C’est une fine approche de la poésie, des grandeurs non éteintes de son Pan­théon ouvert aux qua­tre vents, d’un cer­tain marasme (ce que Pri­gent appelle la sclérose en pla­que­ttes) mais aus­si des rues et autres lieux où la langue con­tin­ue de se sou­venir et s’in­ven­ter (poiein, créer), de se ris­quer. Lecteur, dans la foulée du Marché de la poésie, Michel Arbatz t’in­vite à faire le tour de la bou­tique d’un pas vif, mais en prenant le temps de la réflex­ion et même du recueille­ment sur cer­taine page de vers ténus et sub­limes. Et de décrocher l’en­seigne « à la poésie vivante » pour l’as­ti­quer. En avant, on n’ou­blie aucune pièce, même pas la souil­larde (mais de quoi vivent en fait les poètes qui se dis­ent pau­vres hères ou vanupiés?), on exam­ine les comptes de la société (poé­tis­er c’est aus­si compter), on remet penchés les cadres qui avaient à tort été redressés par l’É­cole, et on se défait de quelques livres de Grand prix que per­son­ne n’avait découpés au delà de la deux­ième page.
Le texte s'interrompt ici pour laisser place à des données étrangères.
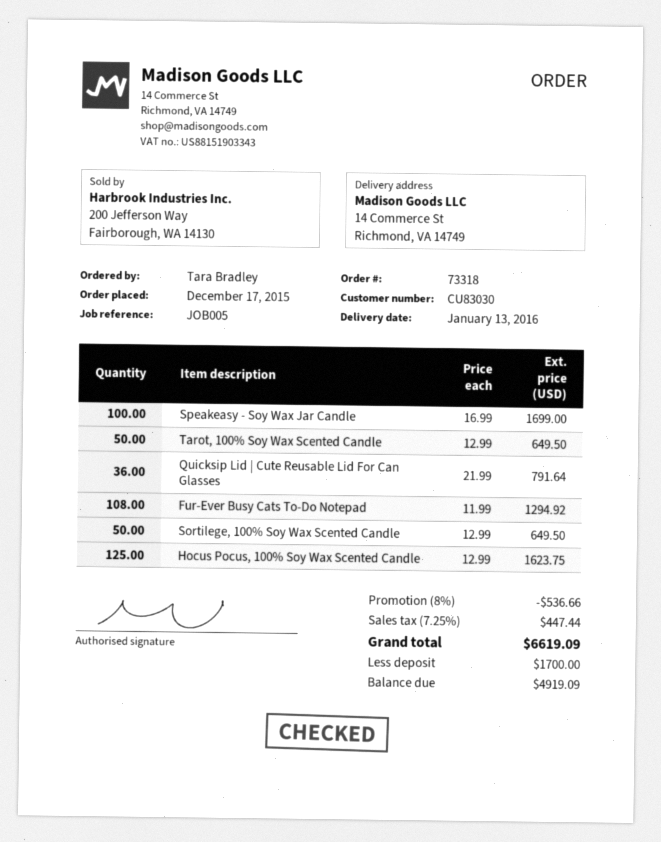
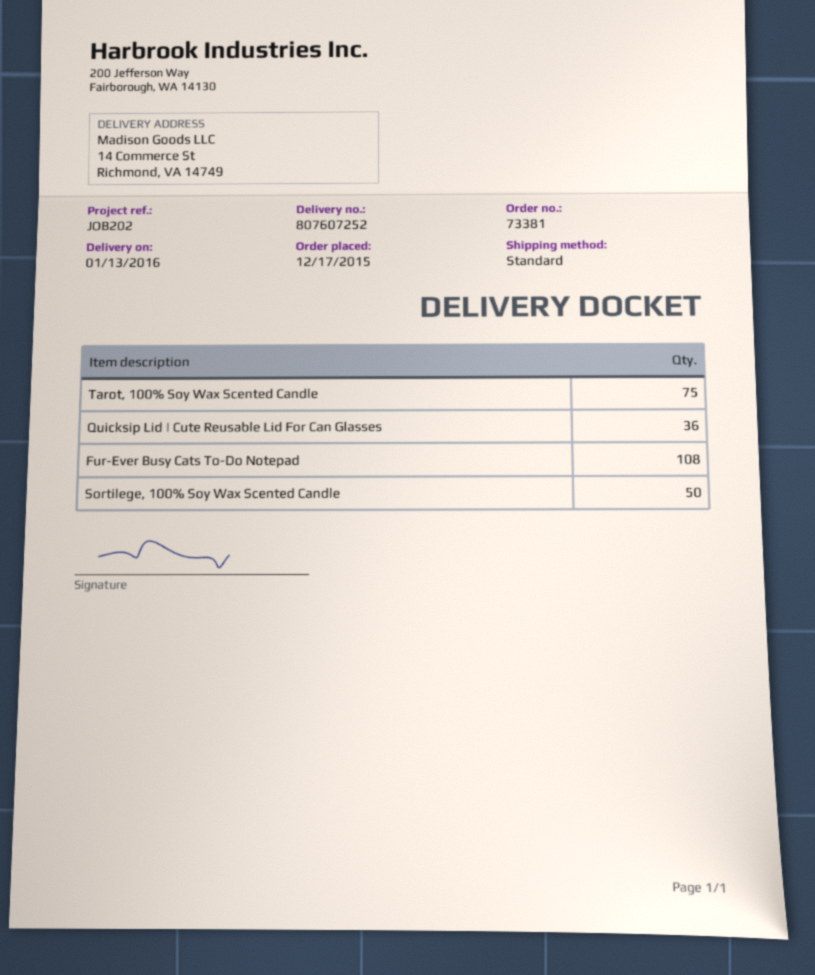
order number: 73318 -> 73381
reference: JOB005 -> JOB202
Speakeasy - Soy Wax Jar Candle: 100 -> none
Tarot, 100% Soy Wax Scented Candle: 50 -> 75
Hocus Pocus, 100% Soy Wax Scented Candle: 125 -> none

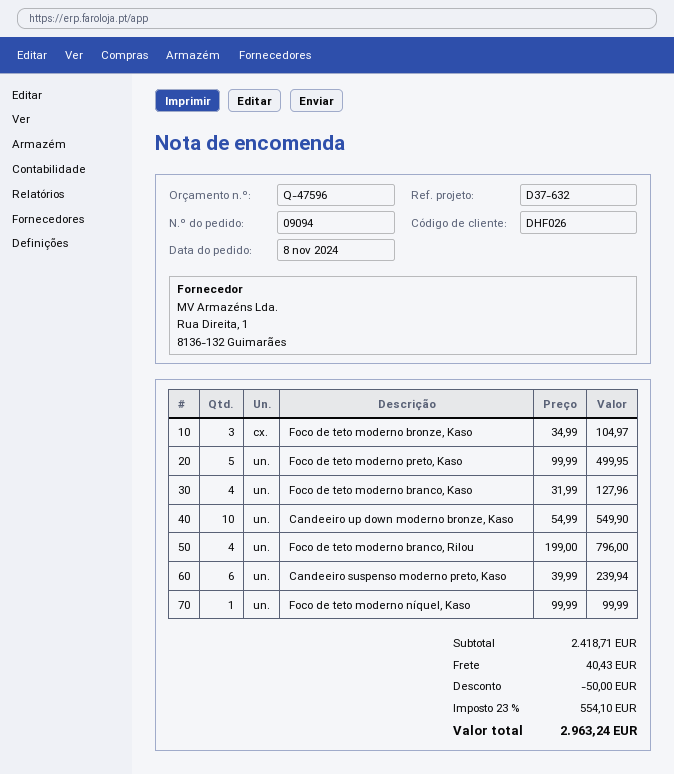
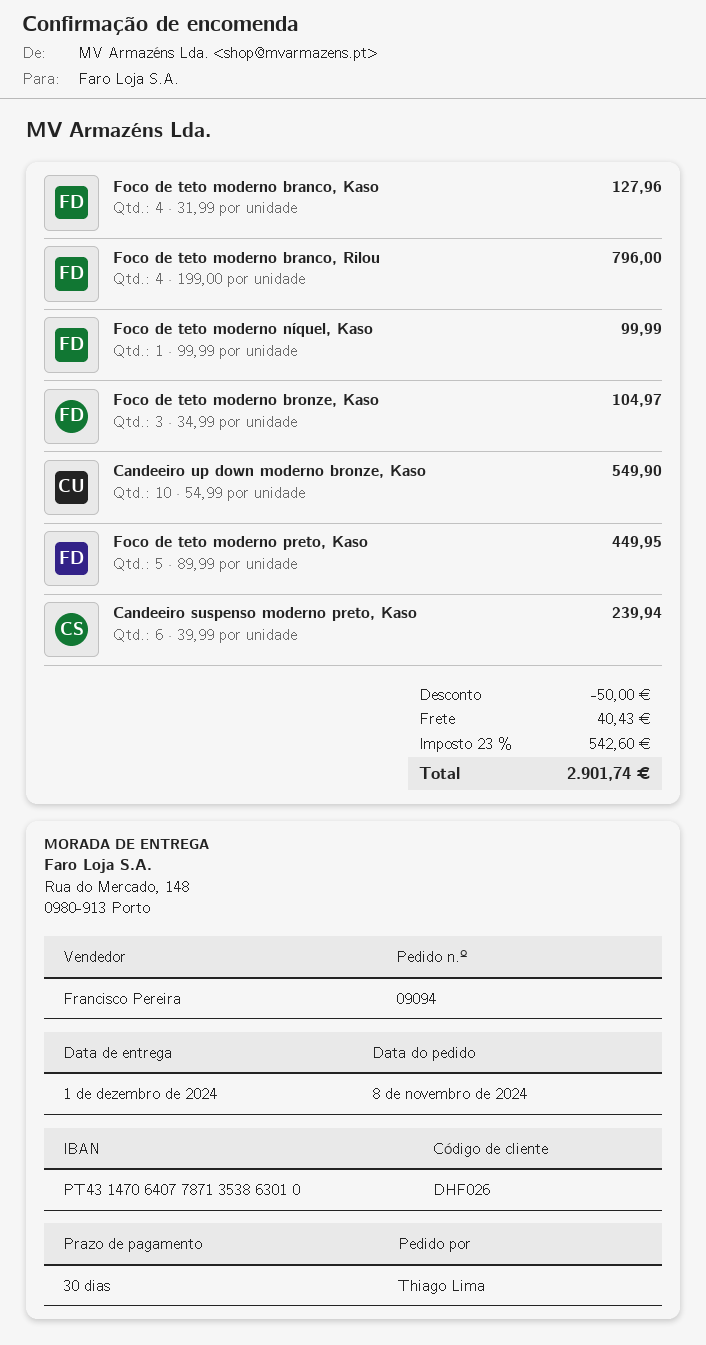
Foco de teto moderno preto, Kaso: 5 x 99.99 = 499.95 -> 5 x 89.99 = 449.95
tax: 23% = 554.10 -> 23% = 542.60
total: 2963.24 -> 2901.74

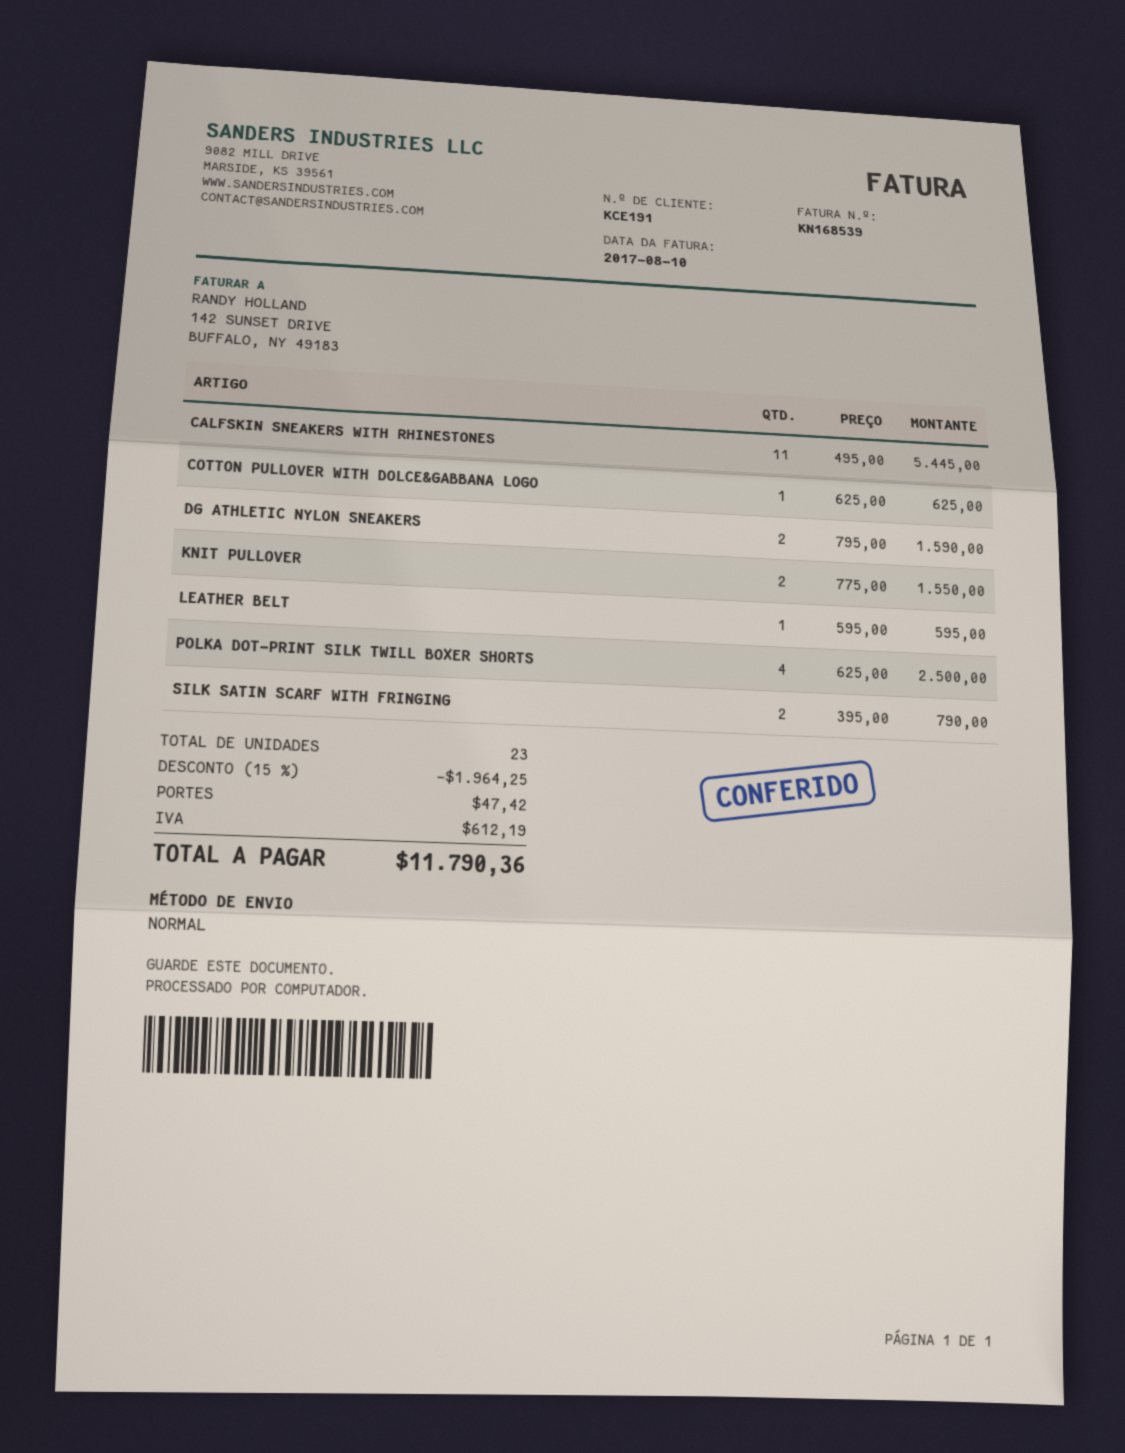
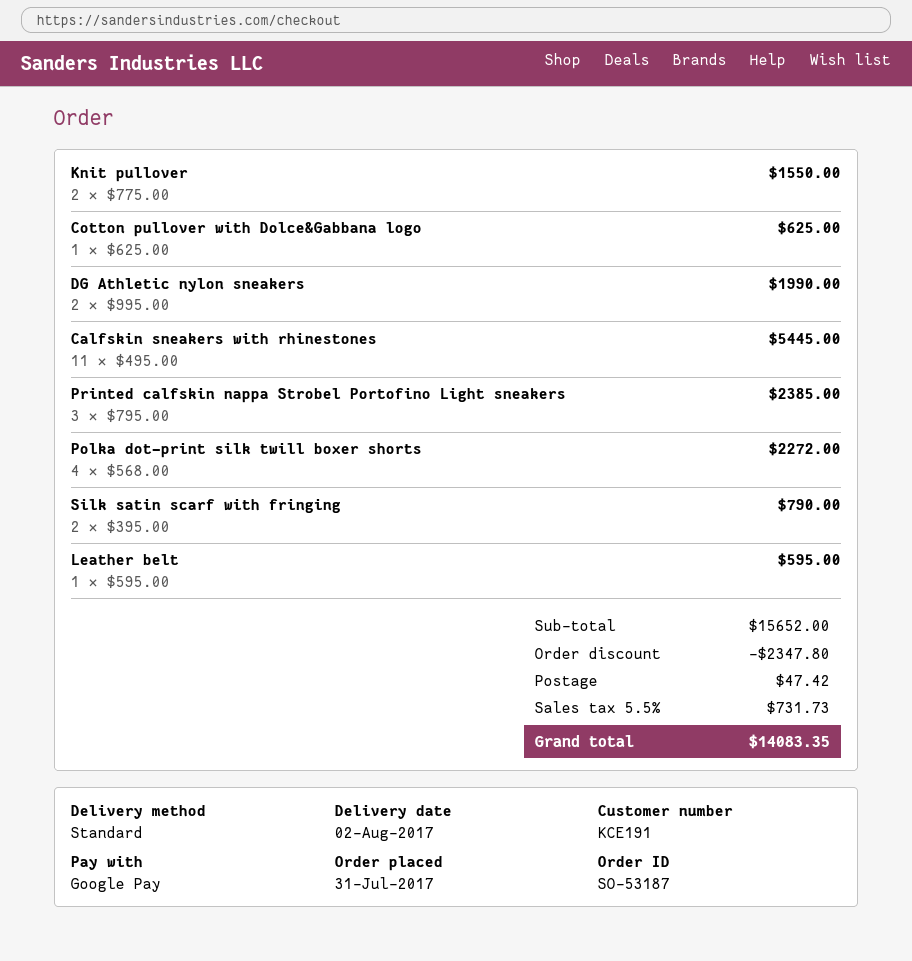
DG ATHLETIC NYLON SNEAKERS: 2 x 795.00 = 1590.00 -> 2 x 995.00 = 1990.00
POLKA DOT-PRINT SILK TWILL BOXER SHORTS: 4 x 625.00 = 2500.00 -> 4 x 568.00 = 2272.00
Printed calfskin nappa Strobel Portofino Light sneakers: none -> 3 x 795.00 = 2385.00
discount: 1964.25 -> 2347.80
tax: 612.19 -> 731.73
total: 11790.36 -> 14083.35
Et comme la tra­di­tion n’est autre qu’un pas­sage de la torche d’âge en âge, un poète a aus­si la charge de trans­met­tre. La fréquen­ta­tion des sphères de l’in­vis­i­ble n’est en aucun cas un passe-droit, une dis­pense au souci de son temps et de ses contemporains.

Avant tout un livre de prati­cien, de lecteur de place publique qui en sait long des publics non-acquis, qui rétablit le lien entre les nuées et le terre à terre, qui pose de gênantes et per­ti­nentes ques­tions où sont en jeu le respect de la langue et celui du pub­lic (Georges Mon­ti, l’édi­teur de ce texte, m’a sou­vent par­lé du « lecteur bénév­ole »). C’est sou­vent très con­cret : à par­tir de com­bi­en de stro­phes, belles sur le papi­er mais atro­ces à l’or­eille, l’en­ten­deur de base risque-t-il de par­tir sans saluer ?

Homme de scène et de chemins, l’au­teur ne hante pas les abris ou les bunkers :

L’U­ni­ver­sité est dev­enue, dans le domaine poé­tique, la chas­se gardée des for­mal­istes : décor­ti­ca­teurs, pon­deurs d’es­sais cri­tiques, fab­ri­cants de con­cept ana­ly­tique à la tonne – bril­lants par­fois, telle­ment bril­lants, mais dont le jar­gonnage inten­sif n’a plus grand chose de com­mun avec la glèbe vivante d’où a jail­li leur objet d’é­tude (suit un extrait d’Hen­ri Meschon­nic, con­nu aus­si comme tra­duc­teur de l’hébreu des Écritures).

Même s’il n’é­pargne pas la poésie des pro­fesseurs, jamais Michel Arbatz ne tombe dans la car­i­ca­ture. Il recon­naît l’intelligence mais com­bat tout autant le for­mal­isme que le relâche­ment égo­cen­tré de bien des pub­li­ca­tions.

Au fil de ma lec­ture, j’ai sou­vent pen­sé à Gas­ton Zink, le vieux médiéviste de la Sor­bonne, s’en­tre­tenant avec le rappeur MC Solar. La mai­son com­mune de la langue trou­vait, dans leurs deux voix d’in­tel­li­gence, une defense sans compromis.

Car, à côté de Desnos ou de Char, Michel Arbatz par­le de la qual­ité poé­tique d’une cer­taine chan­son française récente, les Bertin et les Lep­rest, comme du rap des années 90. Il n’ou­blie pas pour autant de soulign­er la pau­vreté lit­téraire de ces slameurs pro­mus poètes médi­a­tiques par quelques dames patron­ness­es de la presse et de l’é­d­u­ca­tion. Nou­v­el exem­ple à l’ap­pui, on se rend compte que le (Grand) corps est moins malade que sa langue.

La richesse de ce livre tient à ce qu’il sait con­juguer des don­nées lit­téraires, spir­ituelles et soci­ologiques avec aisance, avec… naturel. Cer­taines pages sont, sur des sujets pra­tiques comme la tra­duc­tion, très pré­cis­es et éclairantes (p.120 sur Valle­jo). De même, cette lec­ture fait touch­er de très près, intu­itive­ment, par la chair des textes cités et par l’an­gle d’at­taque inat­ten­du du com­men­taire, le boule­verse­ment poé­tique du début du XXème siècle.

Dernier éloge : où que je prenne, c’est écrit. Et beau à lire à voix haute !

Qu’il me soit enfin per­mis d’a­jouter que cet ouvrage est une nou­velle borne dans une œuvre d’édi­teur. Georges Mon­ti ne pub­lie plus qu’une dizaine de livres par an : que soit saluée la cohérence de ses choix, au ser­vice, depuis Armand Robin jusqu’à Michel Arbatz, de voix qui par­lent à toute oreille une langue de l’in­con­nu avec des mots con­nus.